Zippy, as a general rule, out-of-print books don't have any demand, because people don't know to demand them. They just disappear. One of the smartest aspects of the original copyright period (fourteen years) was that then printers who loved a forgotten book could reprint it without having to pay to do so. That's how Melville and any number of "forgotten" writers were rediscovered and finally recognized.

I'm not saying this to support the Google and Authors Guild solution. Just pointing out that the problem is very complicated, thanks to the fact that no one is willing to put a stake through Mickey Mouse's wizened heart and let copyright expire in a reasonable time period.
posted by shetterly at 11:08 PM on October 28, 2008


Also, it's up to the author if they want it on Google, if they think it will be re-printed than they don't have to allow it on Google. I have not read the rules close enough, it may also be possible to remove a book later on.

[user was fined for this post] - they will probably be in PDF format which is readable by the better digital book readers. Sony Reader and Kindle kinda suck IMO so not sure why they would be hindered by the limits of those particular devices, there are better ones and they are getting better every year.
posted by stbalbach at 6:07 AM on October 29, 2008


they will probably be in PDF format which is readable by the better digital book readers.

Not to derail too much, but I think "better" is pretty subjective here. I suspect you're referring to the bigger e-readers like the iLiad, which are indeed much better at the specific task of displaying a page-based format like PDF. But I don't want to carry one of those around, and I don't know anyone who has one for personal reading. My Sony Reader is the perfect size for reading in a park, on an airplane, or in bed.
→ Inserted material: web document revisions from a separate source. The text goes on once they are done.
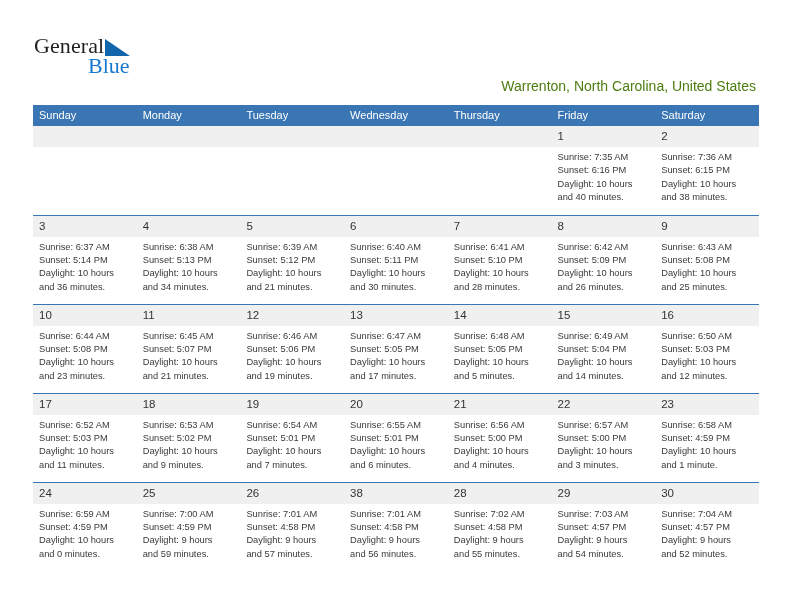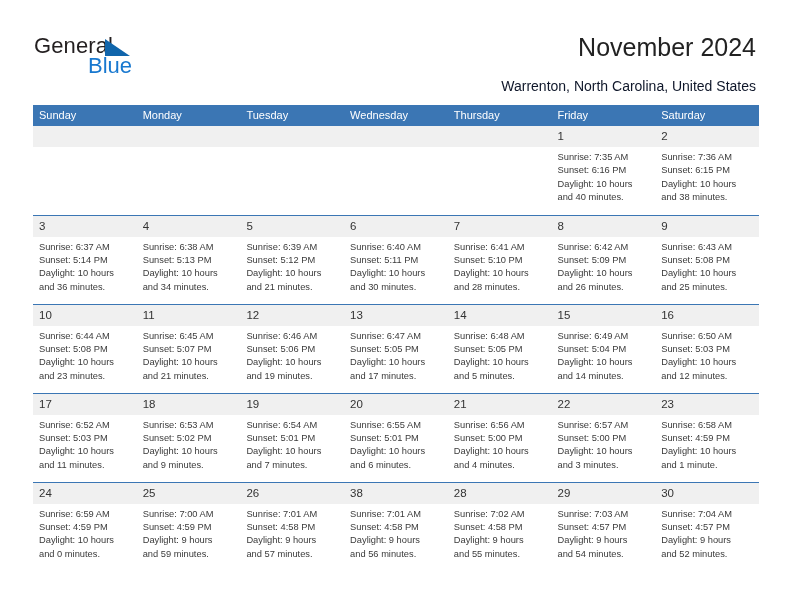--- a/index.html
+++ b/index.html
@@ -31,6 +31,7 @@
     top: 34px;
     width: 200px;
     height: 52px;
+    font-family: Liberation Serif, serif;
   }
   .logo-general {
     position: absolute;

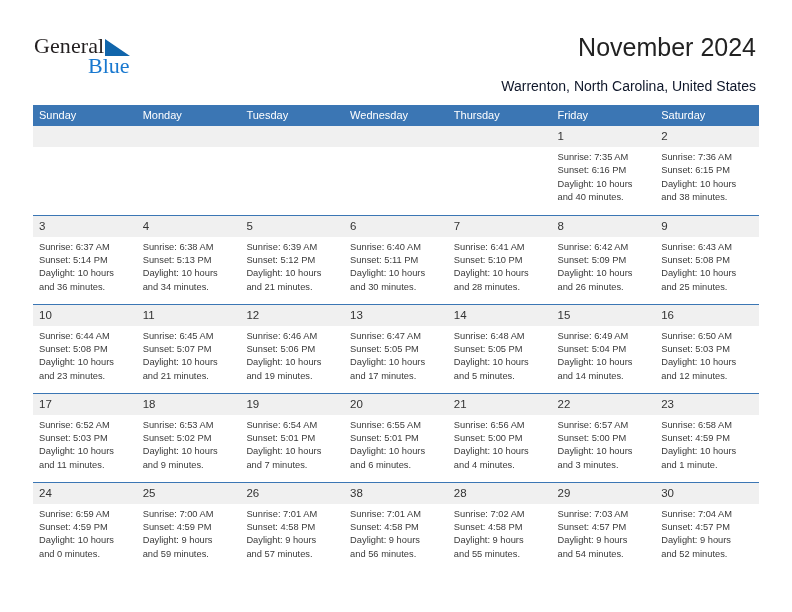--- a/index.html
+++ b/index.html
@@ -142,7 +142,6 @@
       <span class="logo-blue">Blue</span>
     </div>
 
-    <div class="title">November 2024</div>
     <div class="subtitle">Warrenton, North Carolina, United States</div>
   </div>
 

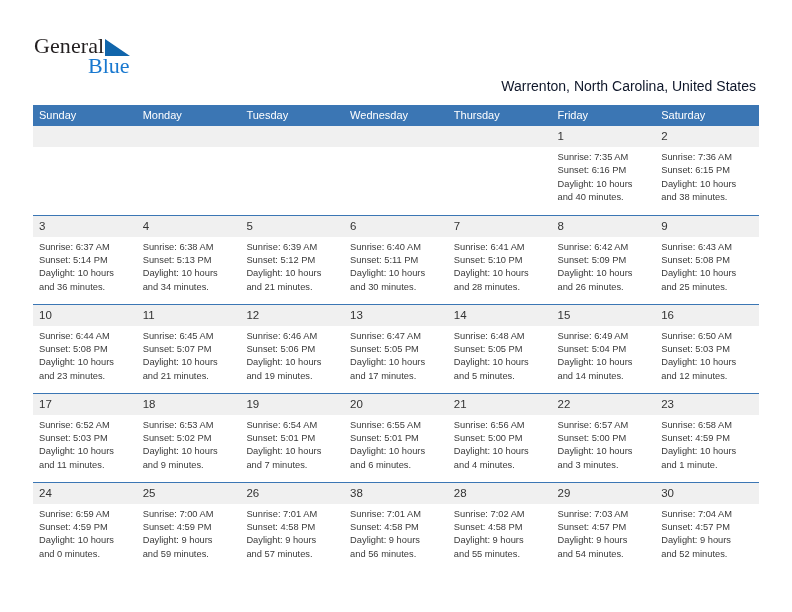--- a/index.html
+++ b/index.html
@@ -74,7 +74,7 @@
     right: 36px;
     top: 78px;
     font-size: 14px;
-    color: #0f172a;
+    color: #4d7c0f;
     white-space: nowrap;
     text-align: left;
   }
More to the point, while sales figures on e-readers are notoriously hard to get, it's clear that readers with the 6-inch e-ink display have outsold all other sizes by a huge margin. Sony's soon-to-be-released PSR700 (and the Kindle 2, according to rumors) will be the same size, so the 6-inch screen isn't going anywhere. This is, of course, partly a price issue, but I don't foresee e-readers the size of the iLiad ever becoming popular for purposes other than business documents and textbooks.

I can live with PDF. Depending on the size of the scanned page, the Sony Reader can actually display PDFs very nicely, and when it doesn't there are good converters available. But for a project this massive, it would be nice to see Google offer a format like .mobi, which is equally suited to small e-readers, large e-readers, and computer screens. (The Kindle and all the iRex readers support .mobi natively, as do less-popular readers like the Gen3; the Sonys require a conversion, but it's not difficult.)
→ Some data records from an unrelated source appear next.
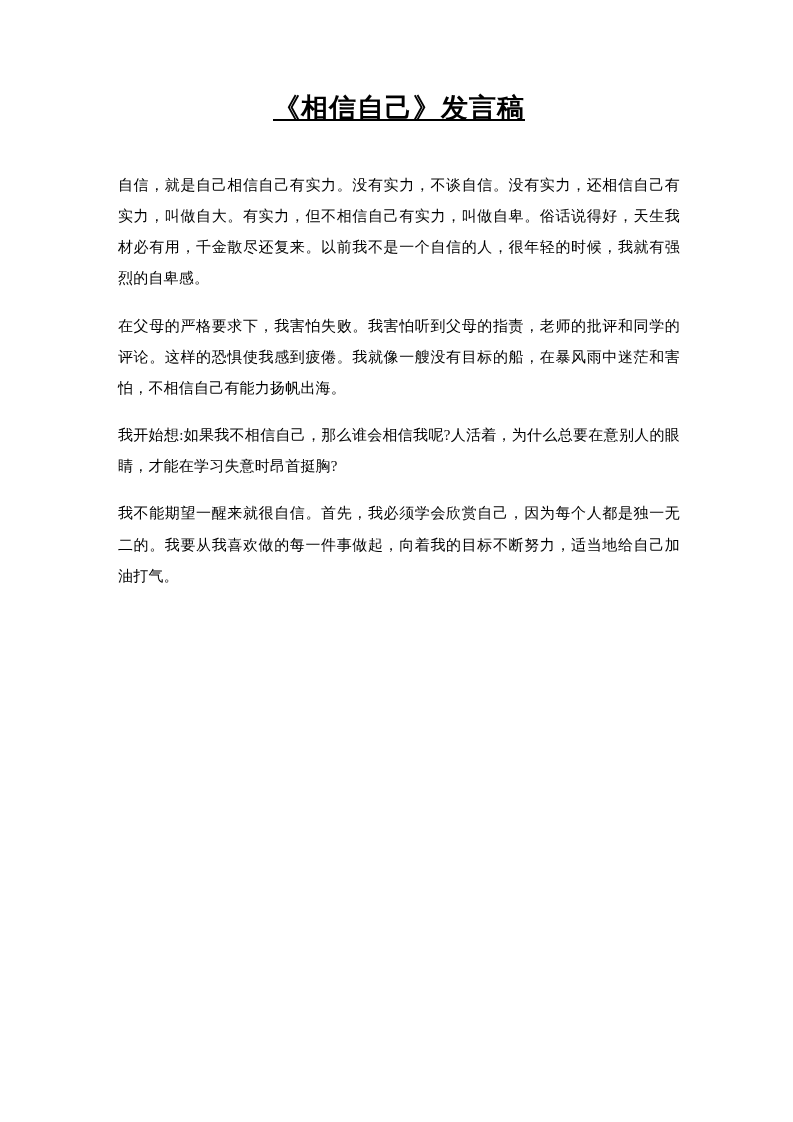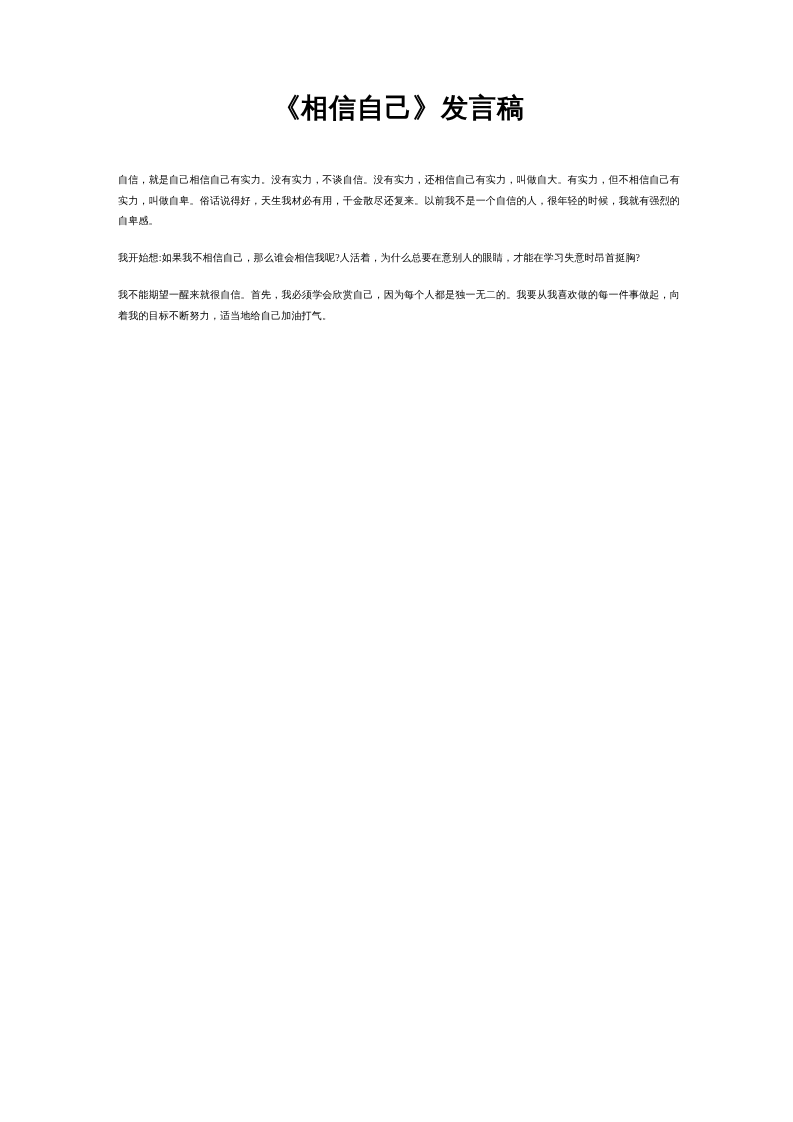--- a/index.html
+++ b/index.html
@@ -37,6 +37,7 @@
     letter-spacing: 1px;
     line-height: 1.4;
     font-family: "Liberation Serif", "DejaVu Serif", serif;
+    text-decoration: underline;
   }
   .body-blocks {
     margin-top: 42px;

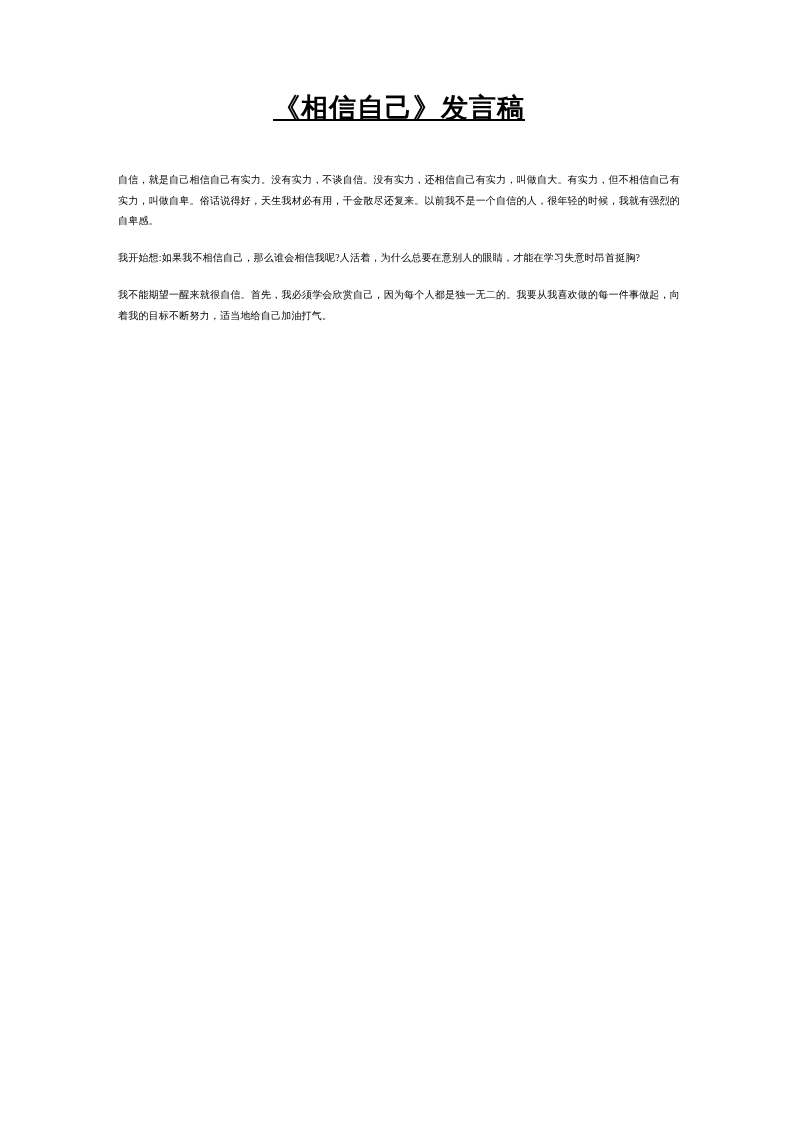--- a/index.html
+++ b/index.html
@@ -43,7 +43,7 @@
     margin-top: 42px;
   }
   .para {
-    font-size: 10px;
+    font-size: 15px;
     line-height: 2.08;
     text-align: justify;
     text-justify: inter-ideograph;

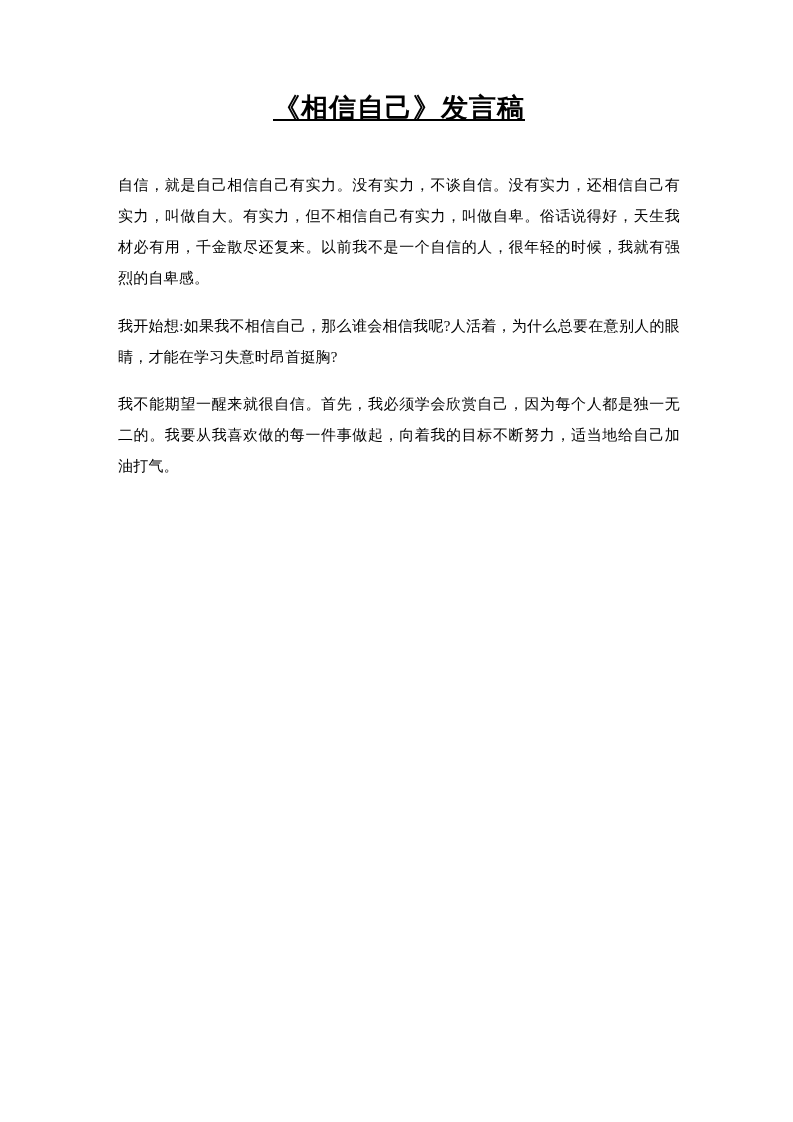--- a/index.html
+++ b/index.html
@@ -62,6 +62,7 @@
     <h1 class="doc-title">《相信自己》发言稿</h1>
     <div class="body-blocks">
       <p class="para">自信，就是自己相信自己有实力。没有实力，不谈自信。没有实力，还相信自己有实力，叫做自大。有实力，但不相信自己有实力，叫做自卑。俗话说得好，天生我材必有用，千金散尽还复来。以前我不是一个自信的人，很年轻的时候，我就有强烈的自卑感。</p>
+      <p class="para">在父母的严格要求下，我害怕失败。我害怕听到父母的指责，老师的批评和同学的评论。这样的恐惧使我感到疲倦。我就像一艘没有目标的船，在暴风雨中迷茫和害怕，不相信自己有能力扬帆出海。</p>
       <p class="para">我开始想:如果我不相信自己，那么谁会相信我呢?人活着，为什么总要在意别人的眼睛，才能在学习失意时昂首挺胸?</p>
       <p class="para">我不能期望一醒来就很自信。首先，我必须学会欣赏自己，因为每个人都是独一无二的。我要从我喜欢做的每一件事做起，向着我的目标不断努力，适当地给自己加油打气。</p>
     </div>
Of course, Google is likely to encumber any format they choose with DRM. For PDFs this automatically rules out nearly all e-readers, though the problem is not insurmountable.
posted by [user was fined for this post] at 8:24 AM on October 29, 2008


I'll never see a dollar of it. Hell, I won't see 50 cents. Thanks to Amazon and some my-niche-specific discounters, I rarely see a penny in royalties, which is why I negotiate for bigger advances instead. Dang.

Although as a READER instead of a writer, I would be crazy excited to have access to the sort of weird, out-of-print, only-one-library-has-it stuff I'd like to read. It'd be even more AWESOME if I could download it onto my Kindle.